Aim of the task: Using the entries that follow, collect the lines where the word "none" appears.

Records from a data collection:

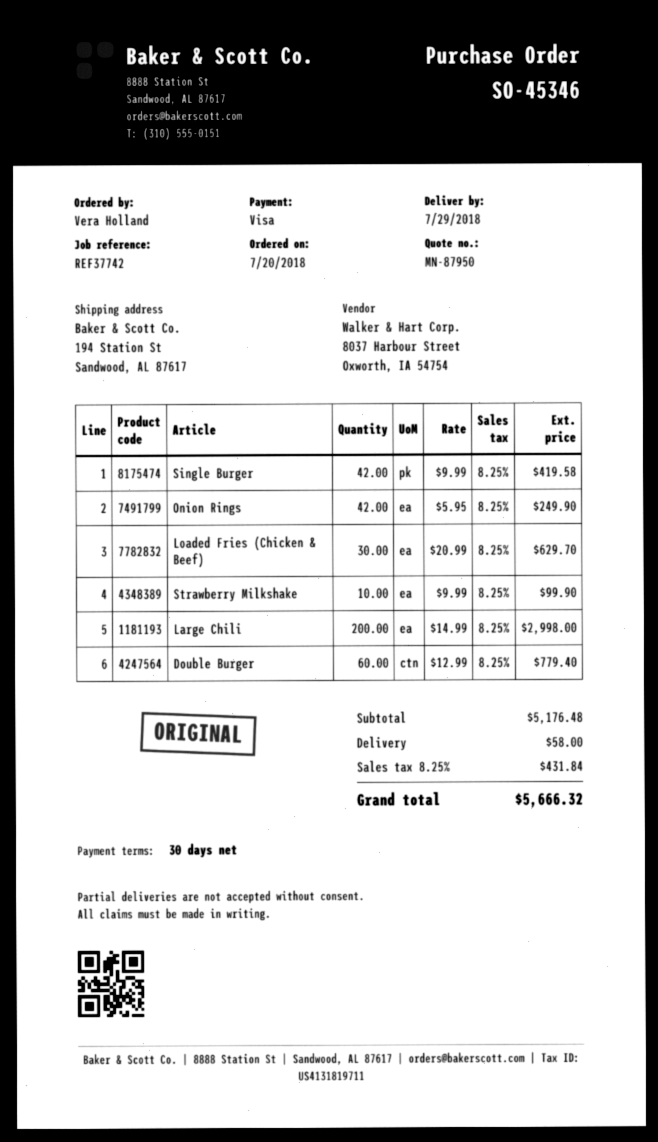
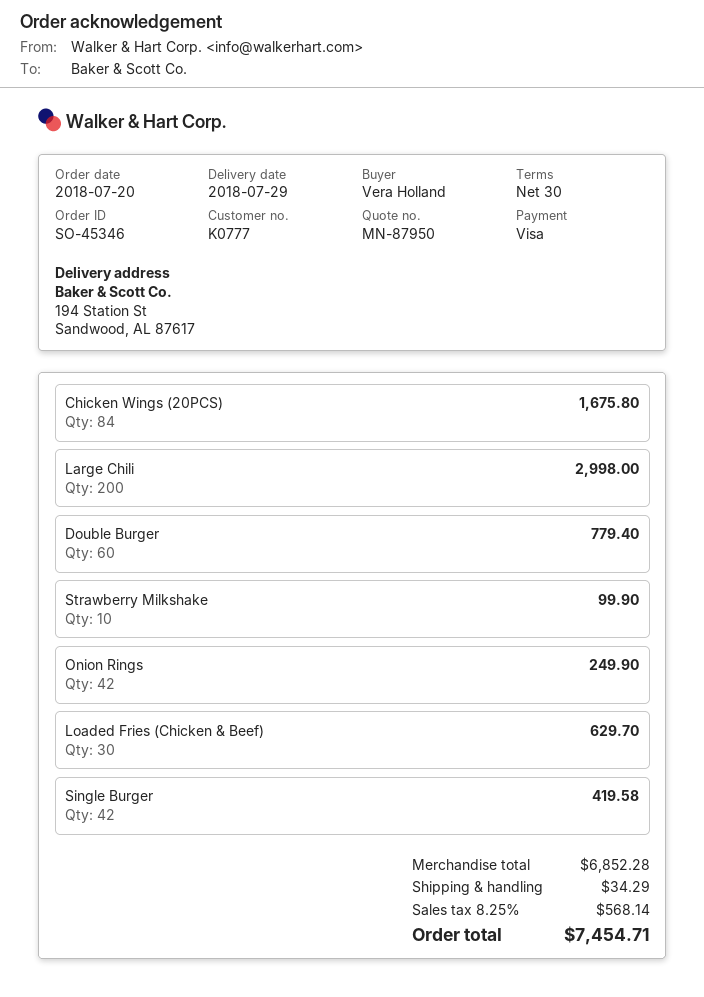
Chicken Wings (20PCS): none -> 84 for 1675.80
subtotal: 5176.48 -> 6852.28
shipping: 58.00 -> 34.29
tax: 8.25% = 431.84 -> 8.25% = 568.14
total: 5666.32 -> 7454.71

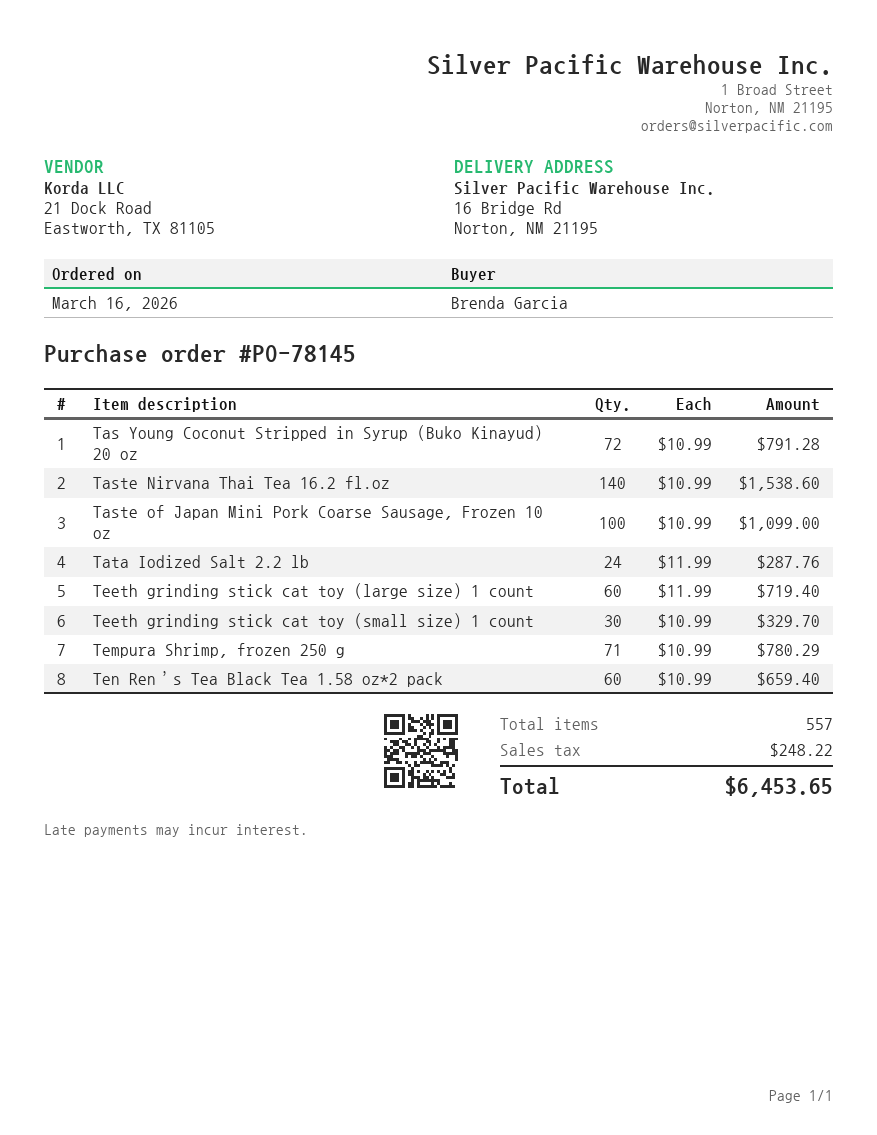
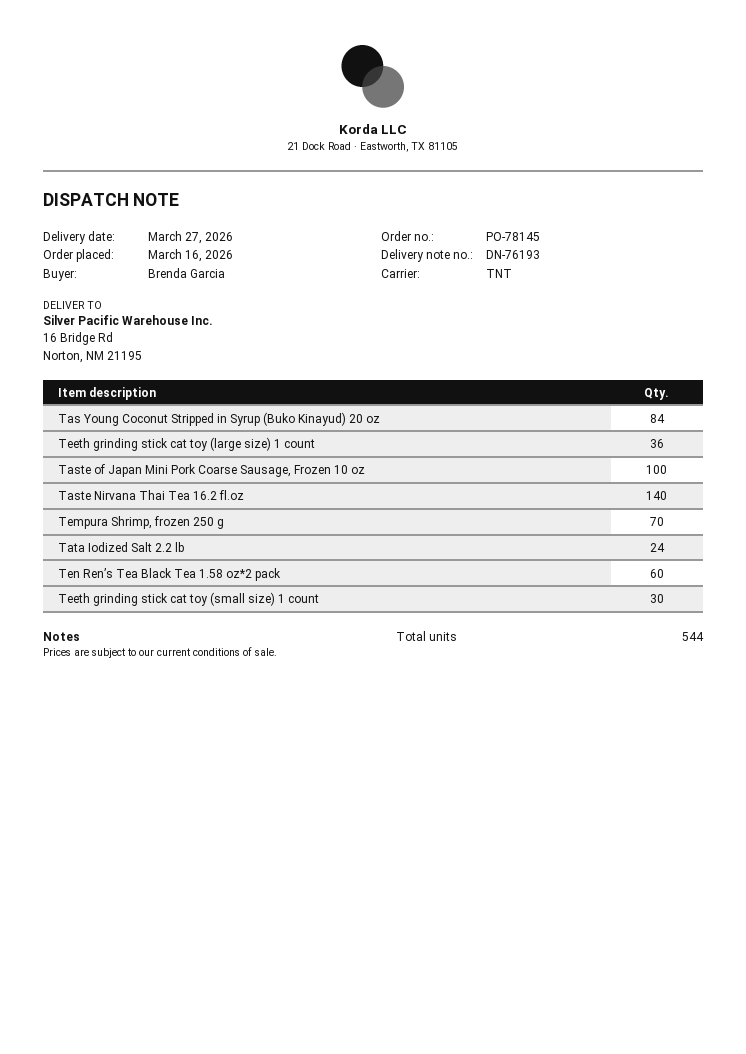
Tas Young Coconut Stripped in Syrup (Buko Kinayud) 20 oz: 72 -> 84
Teeth grinding stick cat toy (large size) 1 count: 60 -> 36
Tempura Shrimp, frozen 250 g: 71 -> 70
total quantity: 557 -> 544

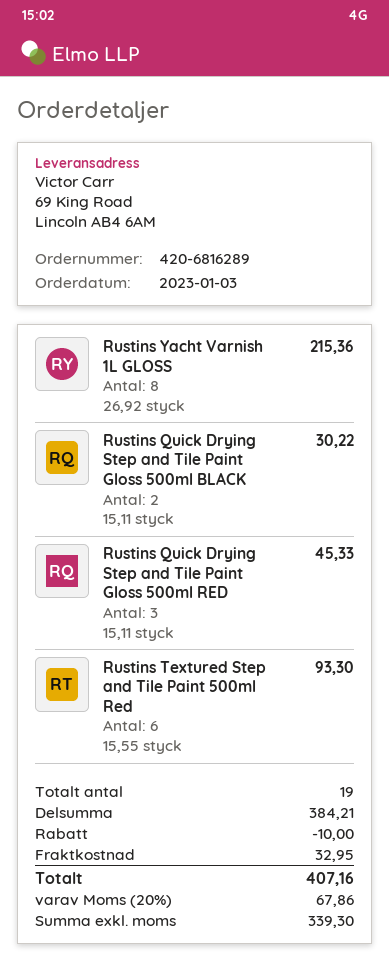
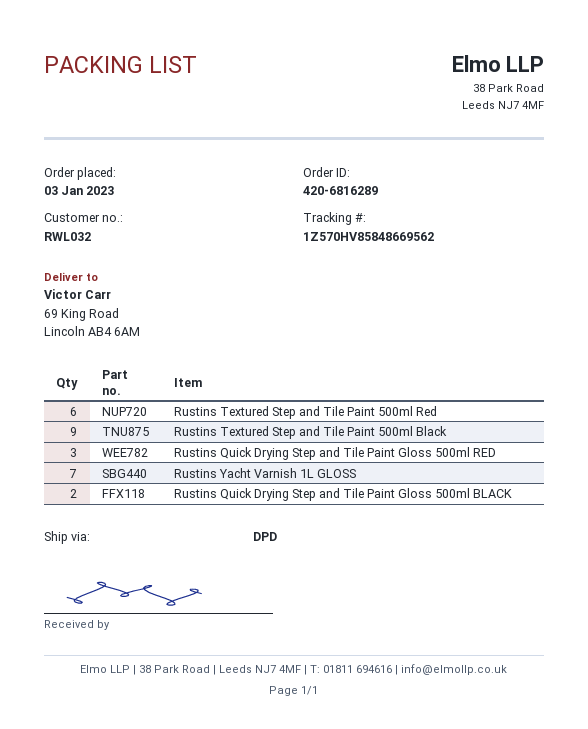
Rustins Yacht Varnish 1L GLOSS: 8 -> 7
Rustins Textured Step and Tile Paint 500ml Black: none -> 9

Your solution:
Chicken Wings (20PCS): none -> 84 for 1675.80
Rustins Textured Step and Tile Paint 500ml Black: none -> 9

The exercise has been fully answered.